● Your assignment:
Without any pictures, restate the full set of records below exactly.

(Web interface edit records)

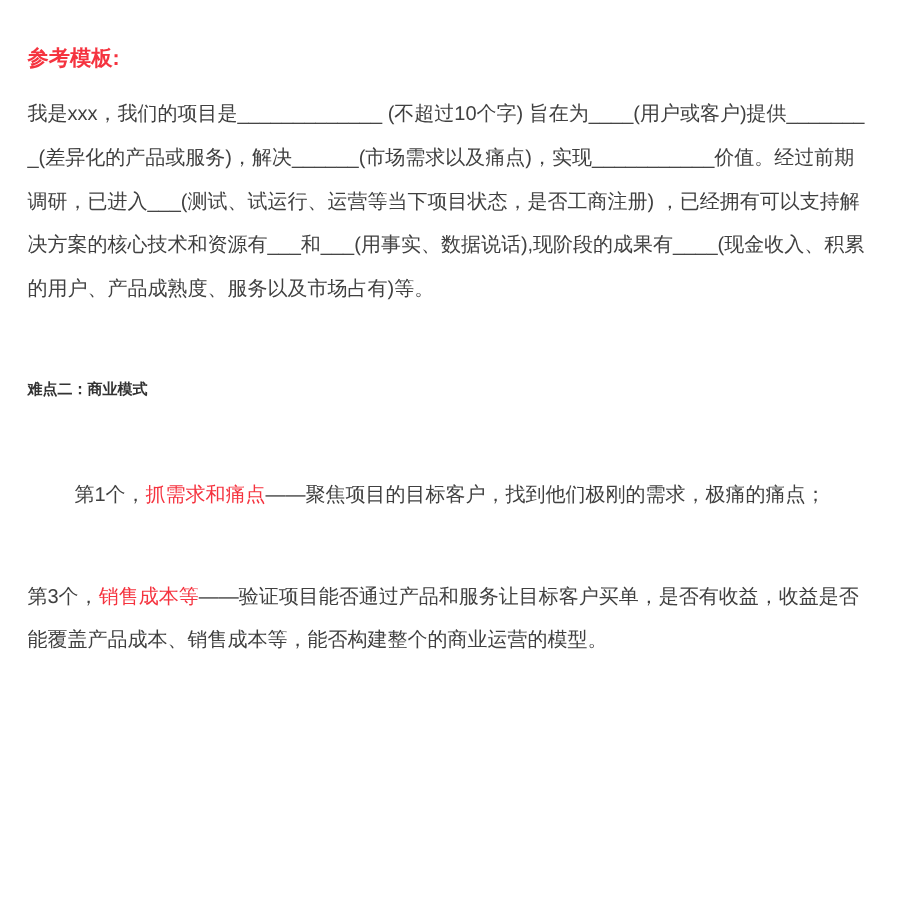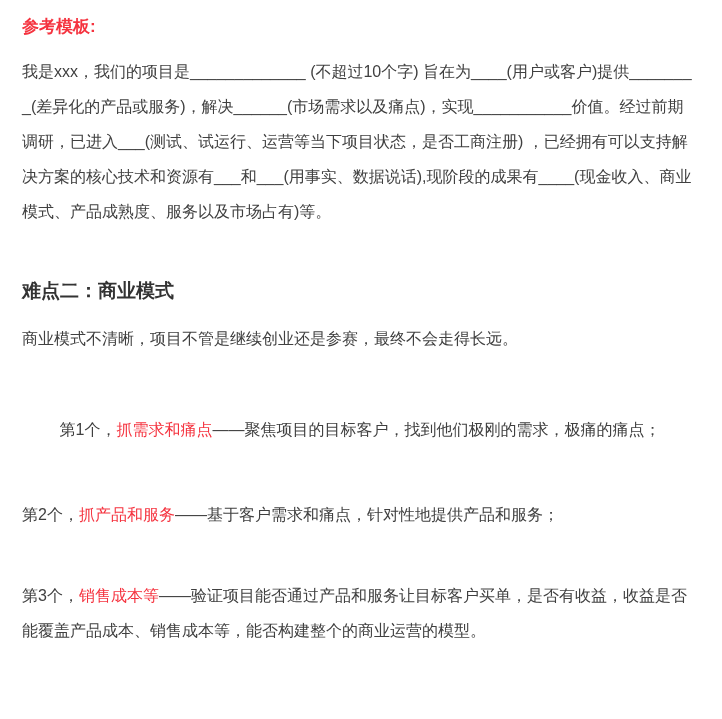"参考模板:" .page { padding: 16px 24px 10px 22px -> 36px 24px 10px 22px }
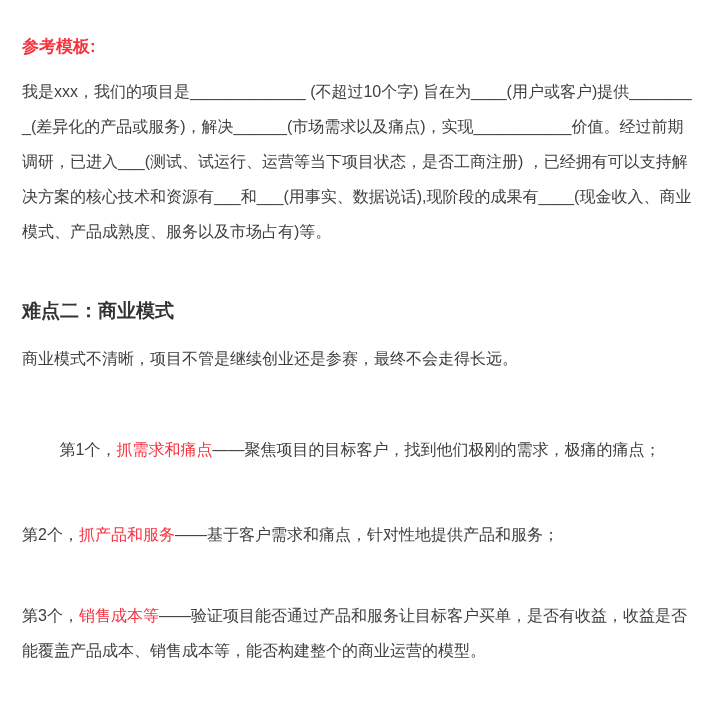"我是xxx，我们的项目是_____________ (不超过10个字)" p.para { text: 商业模式 -> 积累的用户 }
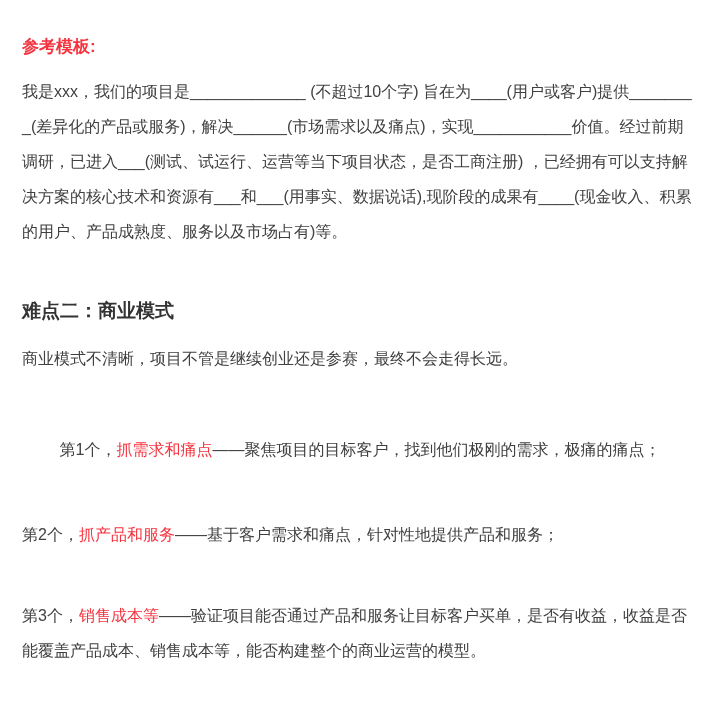"难点二：商业模式" .section-heading { font-size: 19px -> 12px }
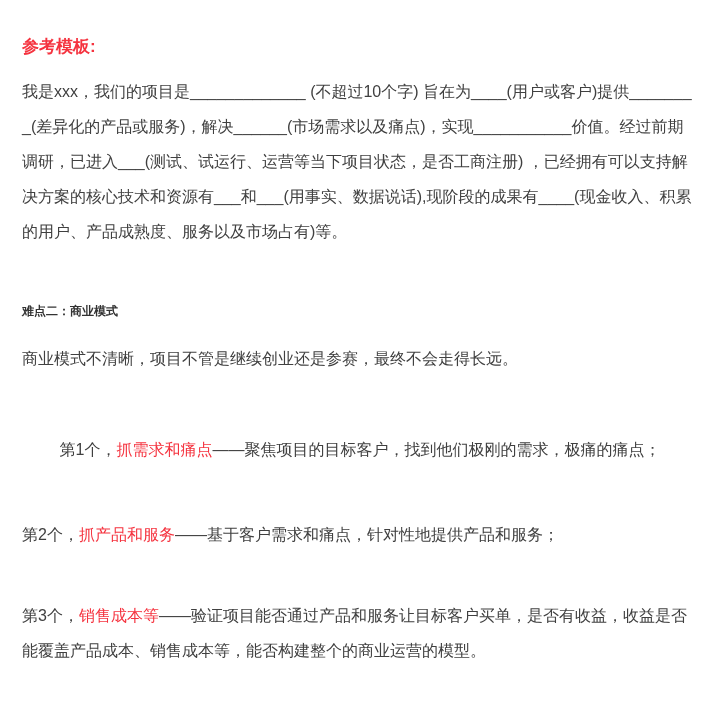"商业模式不清晰，项目不管是继续创业还是参赛，最终不会走得长远。" p.para { html: <p>商业模式不清晰，项目不管是继续创业还是参赛，最终不会走得长远。</p> -> none }
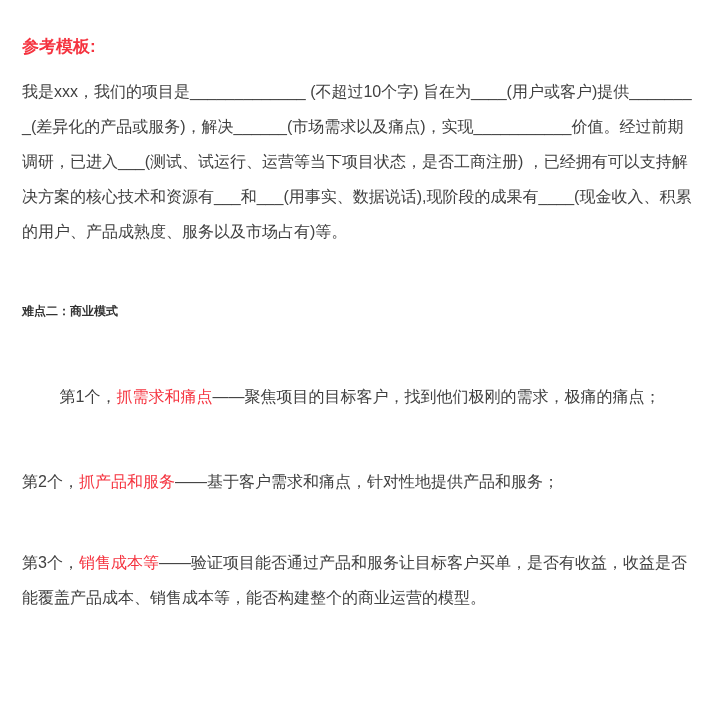"第2个，抓产品和服务——基于客户需求和痛点，针对性地提供产品和服务；" p.para { html: <p> <span>第2个，</span><span>抓产品和服务</span><span>——基于客户需求和痛点，针对性地提供产品和服务；</span> </p> -> none }
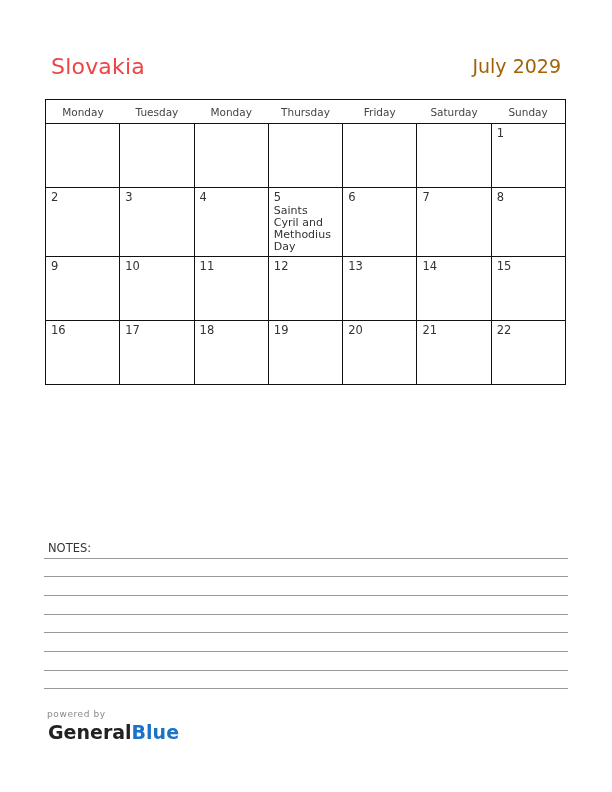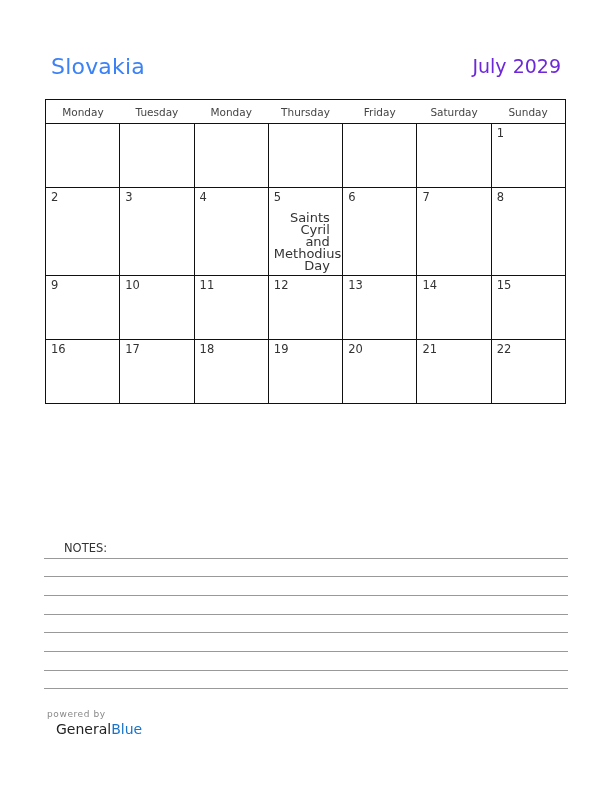"Slovakia" .country { color: #3b82f6 -> #ef4444 }
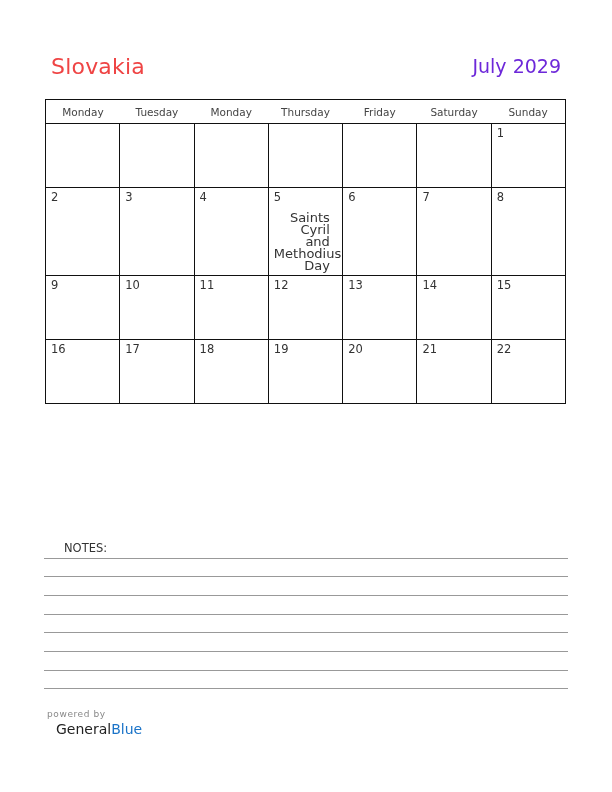"July 2029" .month { color: #6d28d9 -> #a16207 }
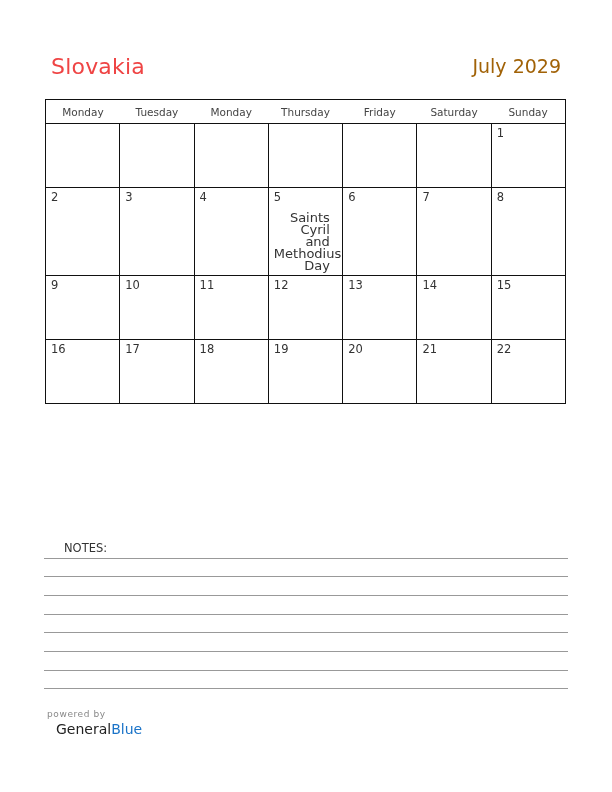"Saints Cyril and Methodius Day" .holiday { font-size: 13px -> 11px; margin-top: 8px -> 1px; text-align: right -> none }
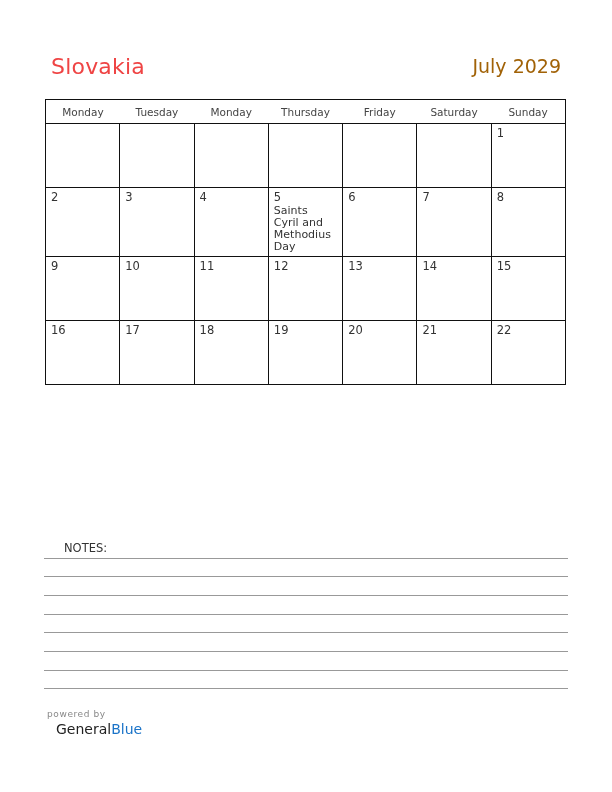"NOTES:" .notes-label { left: 64px -> 48px }
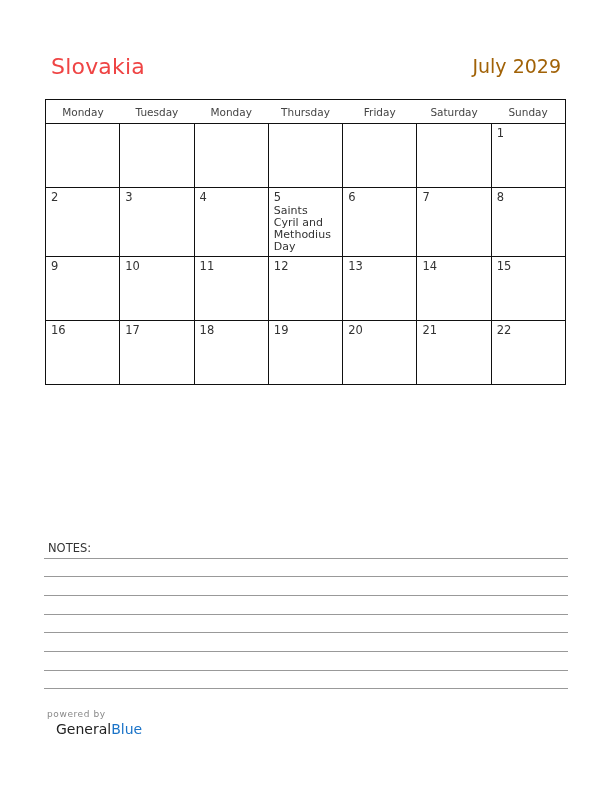"GeneralBlue" .brand { font-size: 14px -> 19px; font-weight: none -> bold; left: 56px -> 48px }
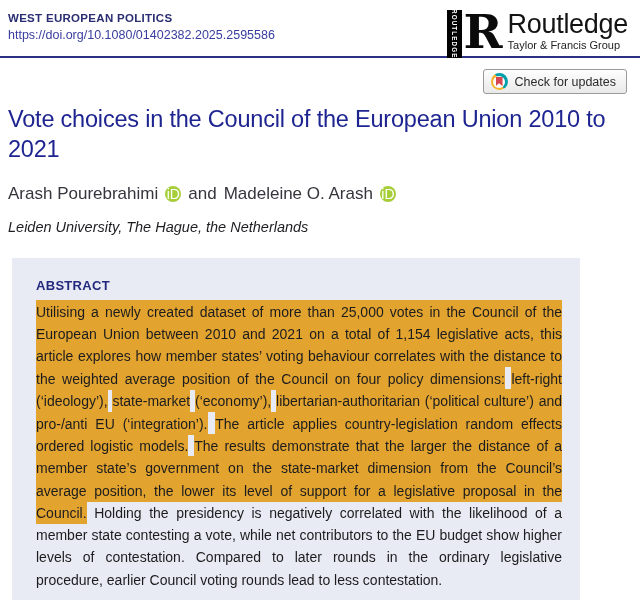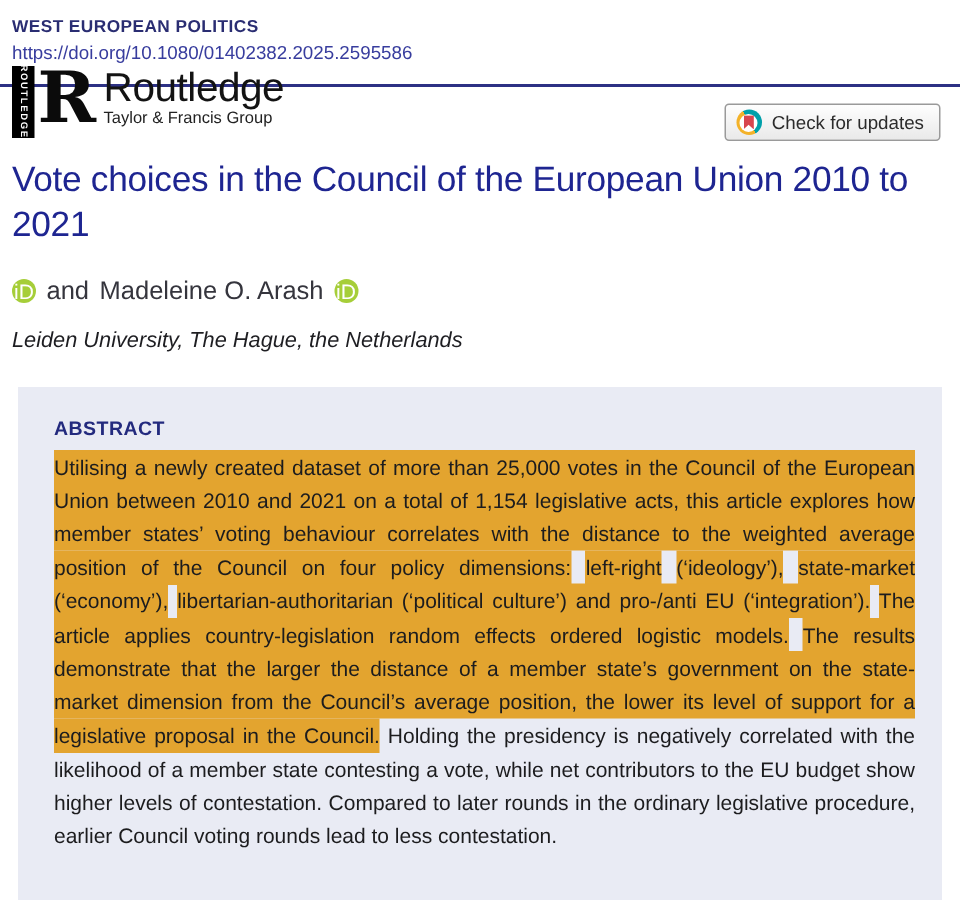"WEST EUROPEAN POLITICS" .header-row { flex-direction: column -> none }
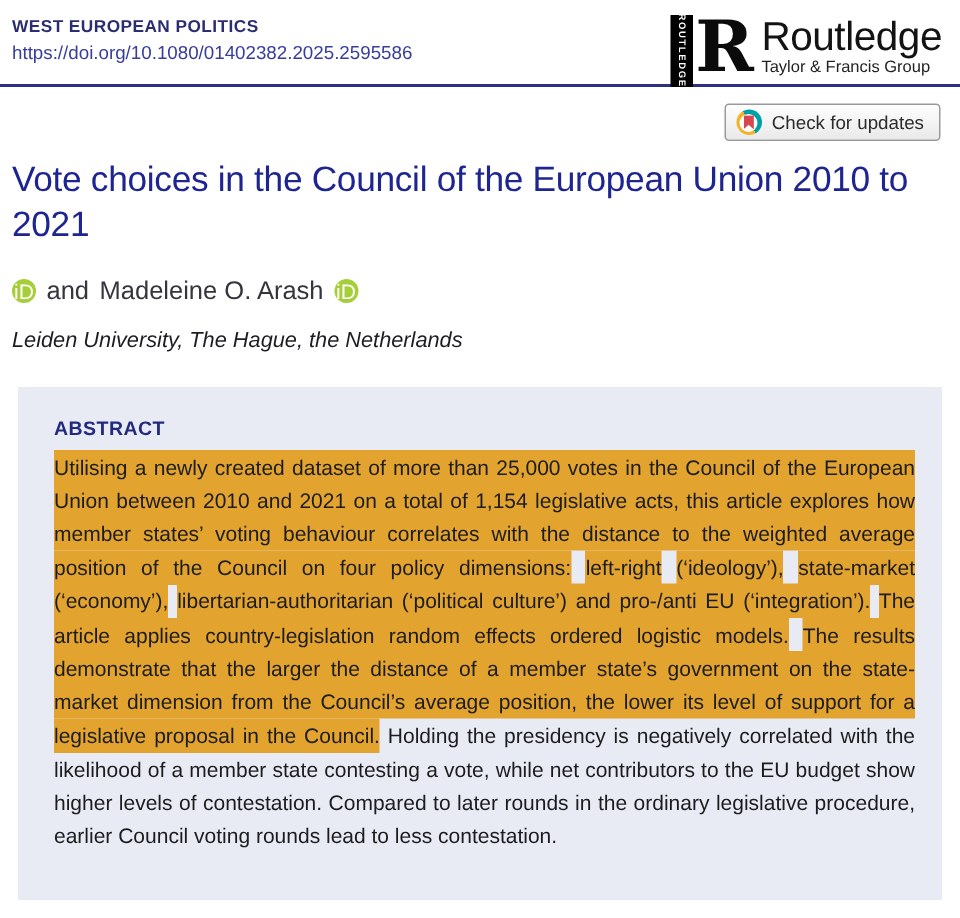"Arash Pourebrahimi" span { html: none -> <span>Arash Pourebrahimi</span> }
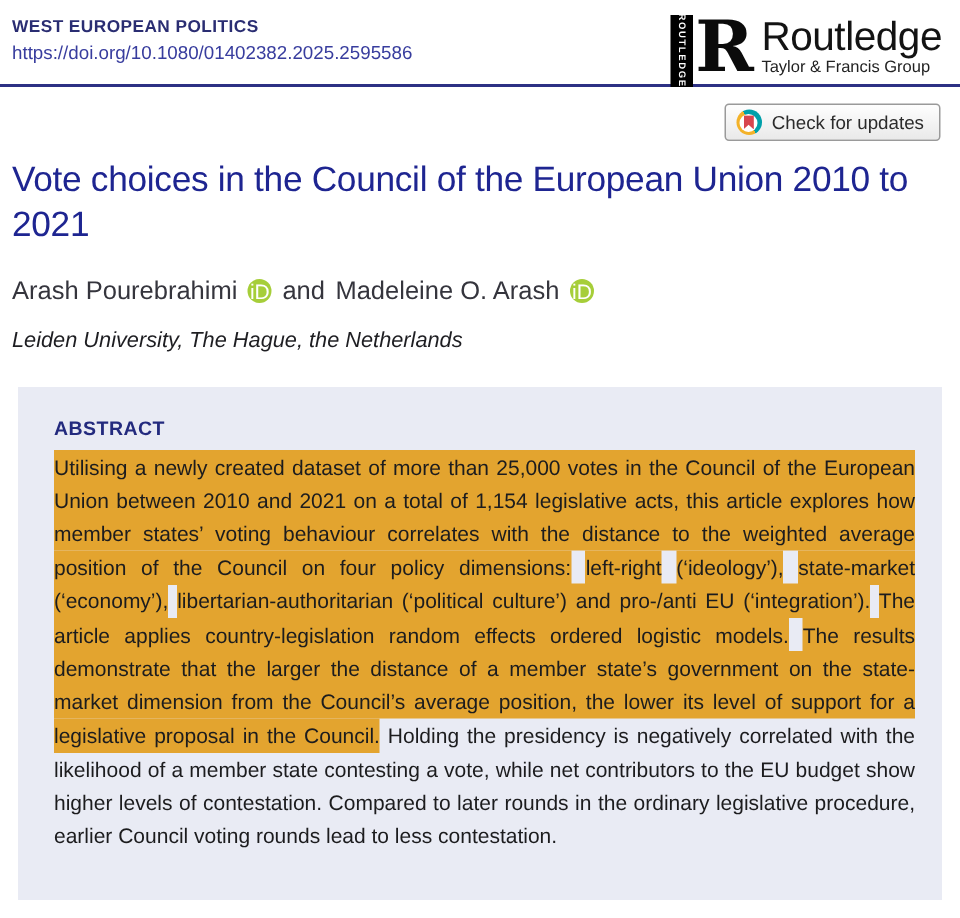"ABSTRACT" .abstract-box { width: 616px -> 568px }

● Response to this exercise:
"参考模板:" .page { padding: 16px 24px 10px 22px -> 36px 24px 10px 22px }
"我是xxx，我们的项目是_____________ (不超过10个字)" p.para { text: 商业模式 -> 积累的用户 }
"难点二：商业模式" .section-heading { font-size: 19px -> 12px }
"商业模式不清晰，项目不管是继续创业还是参赛，最终不会走得长远。" p.para { html: <p>商业模式不清晰，项目不管是继续创业还是参赛，最终不会走得长远。</p> -> none }
"第2个，抓产品和服务——基于客户需求和痛点，针对性地提供产品和服务；" p.para { html: <p> <span>第2个，</span><span>抓产品和服务</span><span>——基于客户需求和痛点，针对性地提供产品和服务；</span> </p> -> none }
"Slovakia" .country { color: #3b82f6 -> #ef4444 }
"July 2029" .month { color: #6d28d9 -> #a16207 }
"Saints Cyril and Methodius Day" .holiday { font-size: 13px -> 11px; margin-top: 8px -> 1px; text-align: right -> none }
"NOTES:" .notes-label { left: 64px -> 48px }
"GeneralBlue" .brand { font-size: 14px -> 19px; font-weight: none -> bold; left: 56px -> 48px }
"WEST EUROPEAN POLITICS" .header-row { flex-direction: column -> none }
"Arash Pourebrahimi" span { html: none -> <span>Arash Pourebrahimi</span> }
"ABSTRACT" .abstract-box { width: 616px -> 568px }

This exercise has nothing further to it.